↓↓↓

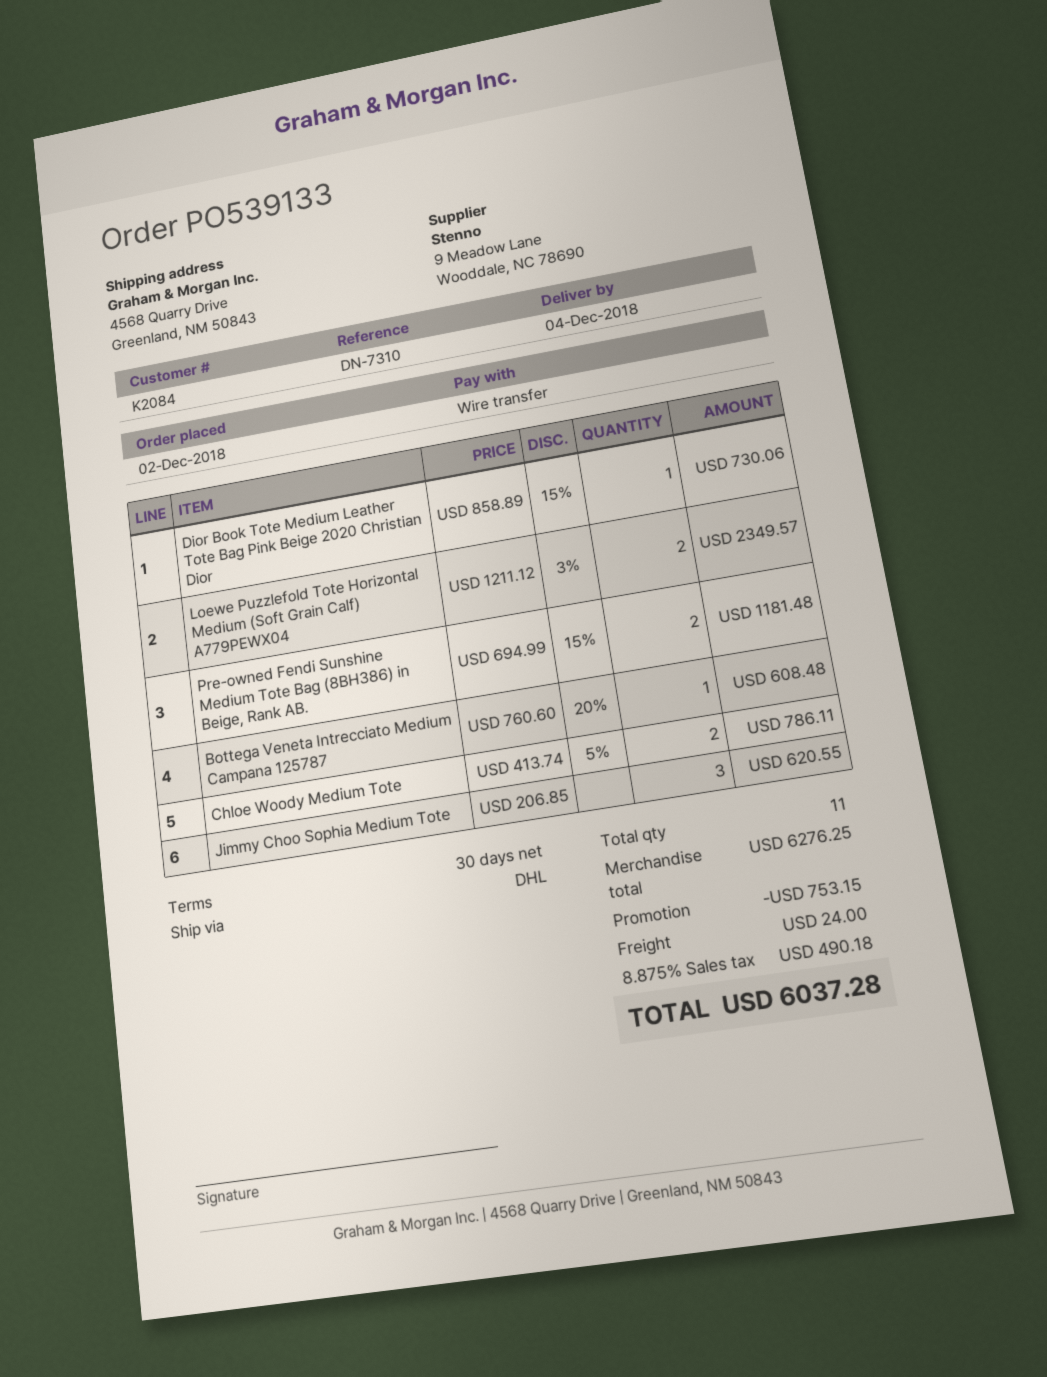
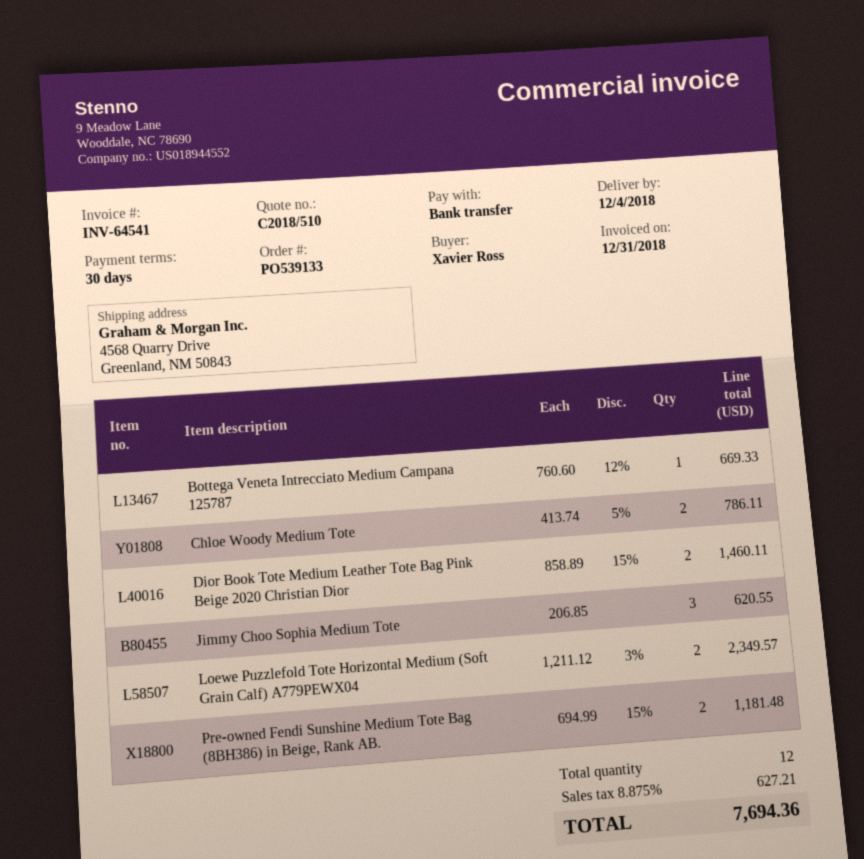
Dior Book Tote Medium Leather Tote Bag Pink Beige 2020 Christian Dior: 1 x 858.89 - 15% = 730.06 -> 2 x 858.89 - 15% = 1460.11
Bottega Veneta Intrecciato Medium Campana 125787: 1 x 760.60 - 20% = 608.48 -> 1 x 760.60 - 12% = 669.33
total quantity: 11 -> 12
discount: 753.15 -> none
shipping: 24.00 -> none
tax: 8.875% = 490.18 -> 8.875% = 627.21
total: 6037.28 -> 7694.36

↑↑↑

▶ [WORK INSTRUCTIONS]: Work through the listing above and report how many lines include the string "Medium", with no other text.

▶ [RESPONSE AREA]: 2